Open WebUI tools: how to give your local LLM real-time internet access with a scraping API
Local LLMs are powerful, but their knowledge ends at the training cutoff. Without internet access, a model running on your own hardware can’t check current prices, read recent news, or retrieve updated documentation. Open WebUI’s Tools system solves this by letting models call custom Python functions during a conversation. In this tutorial, you’ll connect the Decodo Web Scraping API to a custom Open WebUI tool, so your model can fetch live web content on demand.
Justinas Tamasevicius
Last updated: May 28, 2026
12 min read

TL;DR
- Local LLMs have no knowledge of events past their training cutoff, so no live prices, news, or updated docs. Unlike cloud-hosted models from OpenAI or Anthropic, they don't ship with built-in web access
- Open WebUI's Tools system lets you attach custom Python functions to a model, enabling real-time web retrieval during conversations
- We’ll build a fetch_page tool that sends any URL to the Decodo Web Scraping API and returns clean, model-readable text
- The stack is Ollama + Open WebUI v0.3.x + Docker + Decodo Web Scraping API + basic Python
- This tutorial will take ~30 minutes, assuming no prior setup
- We’ll cover setting up Ollama and Open WebUI, writing and installing the tool, configuring credentials via Valves, testing in chat, and troubleshooting common errors (auth failures, empty content, tool not firing)
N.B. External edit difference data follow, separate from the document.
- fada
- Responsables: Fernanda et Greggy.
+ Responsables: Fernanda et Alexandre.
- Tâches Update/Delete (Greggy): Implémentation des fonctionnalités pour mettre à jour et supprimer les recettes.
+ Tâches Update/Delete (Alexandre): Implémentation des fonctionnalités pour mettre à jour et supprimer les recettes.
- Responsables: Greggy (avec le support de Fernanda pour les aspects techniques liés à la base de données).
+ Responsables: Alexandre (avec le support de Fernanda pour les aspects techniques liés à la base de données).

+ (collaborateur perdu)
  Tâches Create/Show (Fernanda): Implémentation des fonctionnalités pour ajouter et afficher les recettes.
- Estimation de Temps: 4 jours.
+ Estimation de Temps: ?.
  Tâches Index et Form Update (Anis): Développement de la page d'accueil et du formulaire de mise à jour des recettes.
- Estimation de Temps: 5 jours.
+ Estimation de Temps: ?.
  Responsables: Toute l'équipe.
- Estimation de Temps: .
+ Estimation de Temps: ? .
- After building, you’ll learn how to extend the tool with search-then-fetch, structured data extraction, or multi-URL summarization – or connect it to n8n and LangChain for larger automated workflows
Why real-time web access changes what a local LLM can do
Because an LLM learns from a fixed training dataset collected up to a certain date, it has no built-in awareness of new information published after that point. To overcome this limitation, the model needs access to live web data.
With web access, the same model can check the current price of an API subscription, read the latest version of a library's documentation, summarize a news article published yesterday, or fact-check a claim against a live source. This reduces reliance on static training data and helps mitigate hallucinations when dealing with fast-changing information.
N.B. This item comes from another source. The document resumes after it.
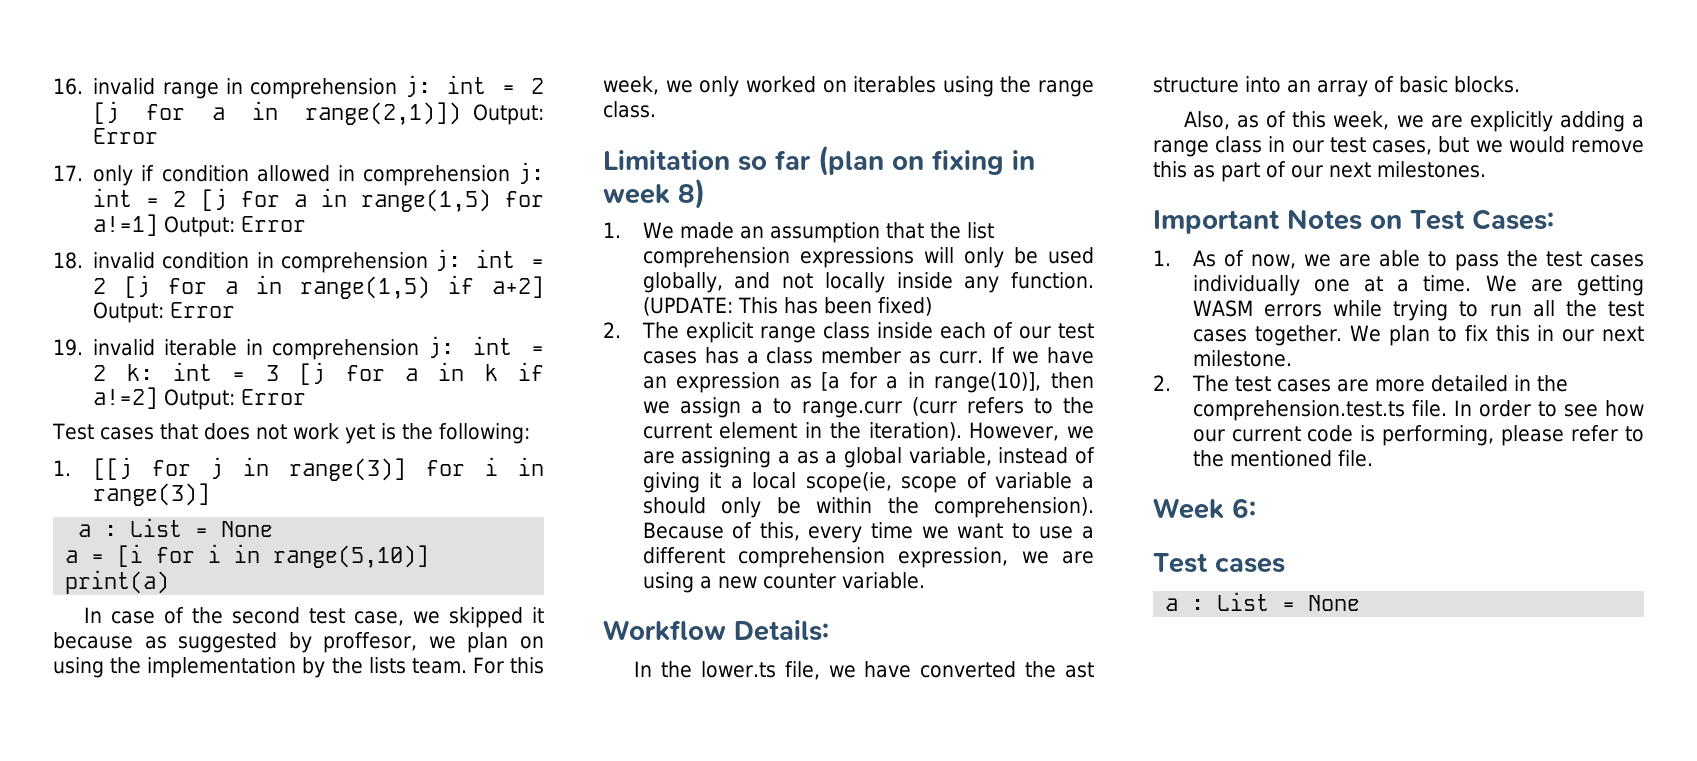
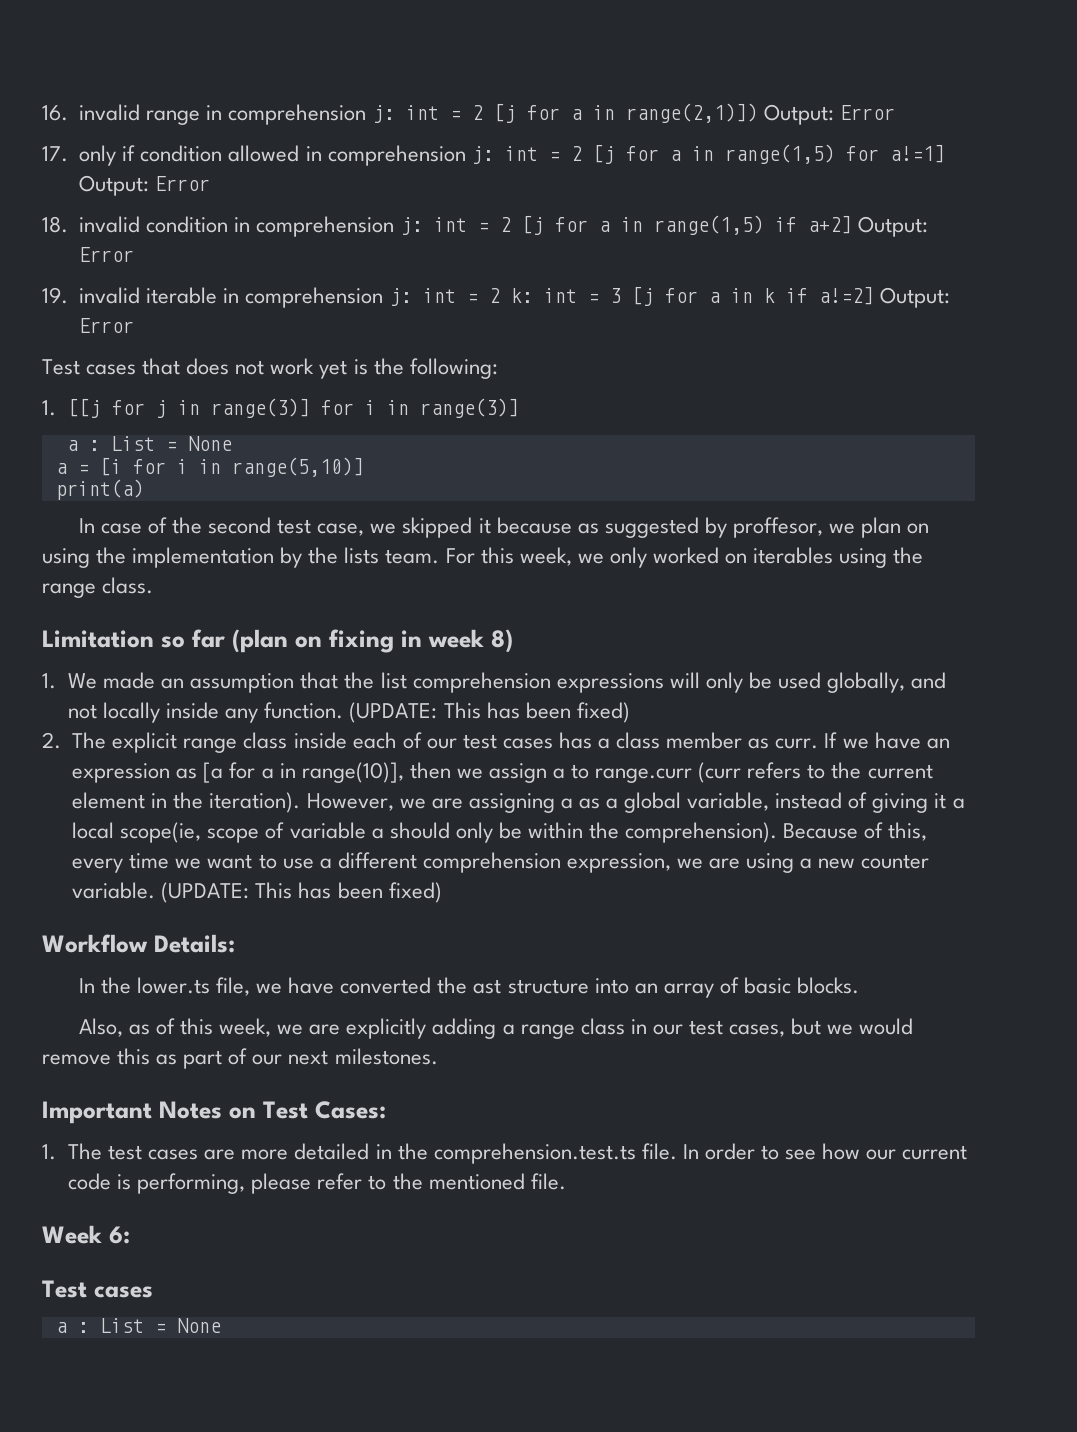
- Because of this, every time we want to use a different comprehension expression, we are using a new counter variable.
+ Because of this, every time we want to use a different comprehension expression, we are using a new counter variable. (UPDATE: This has been fixed)
- 1. As of now, we are able to pass the test cases individually one at a time. We are getting WASM errors while trying to run all the test cases together. We plan to fix this in our next milestone.
- 2. The test cases are more detailed in the comprehension.test.ts file.
+ 1. The test cases are more detailed in the comprehension.test.ts file.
This capability is especially important for local models. Cloud-hosted AI, such as those from OpenAI and Anthropic, often include built-in retrieval and browsing layers. Local models, however, typically don't ship with web access by default, so developers must implement it themselves.
Adding web access to local LLMs unlocks a whole host of possibilities. For instance, by integrating your local model with a web scraping API, you can automatically collect recent product reviews from a competitor’s Amazon listings, analyze recurring customer complaints, identify missing features users keep requesting, and generate actionable recommendations for improving your own product or marketing strategy.
A related concept worth understanding here is Retrieval-Augmented Generation (RAG). Both RAG systems and live web-access via Tools extend an LLM beyond its static training data by accessing external information during inference.
Traditional RAG systems retrieve information from a pre-indexed and embedded document corpus, making them ideal for private knowledge bases or stable datasets. The tool we’ll build later takes a more dynamic approach. Instead of querying a vector database, it retrieves fresh information directly from live web pages through our Web Scraping API during the conversation itself.
The 2 approaches are complementary. In advanced AI agent systems, developers often use RAG for long-term or private knowledge retrieval and live web access for real-time information such as news, pricing, product reviews, or rapidly changing documentation.
Prerequisites and system overview
Before we start building the tool, you’ll need the following prerequisites.
A local model runtime. We recommend downloading Ollama because it’s straightforward to install on Windows, macOS, and Linux, and Open WebUI connects to it automatically. LM Studio works too, as well as any runtime that exposes an Ollama-compatible API endpoint will work.
Open WebUI v0.3.x or later. The Tools system was introduced in v0.3.x. The "Docker run…" installation command pulls its latest version, which is always Tools-compatible.
A Decodo Web Scraping API account. Our Web Scraping API handles JavaScript rendering, anti-bot bypass, and proxy rotation server-side. Python’s requests.get() call may fail on sites that block scrapers, require JavaScript to load content, or implement rate limits. Decodo manages these challenges and returns clean, structured content to your tool.
Basic Python knowledge. The tool is a Python class with one method. If you can read a function definition and understand what a POST request does, you're good to go.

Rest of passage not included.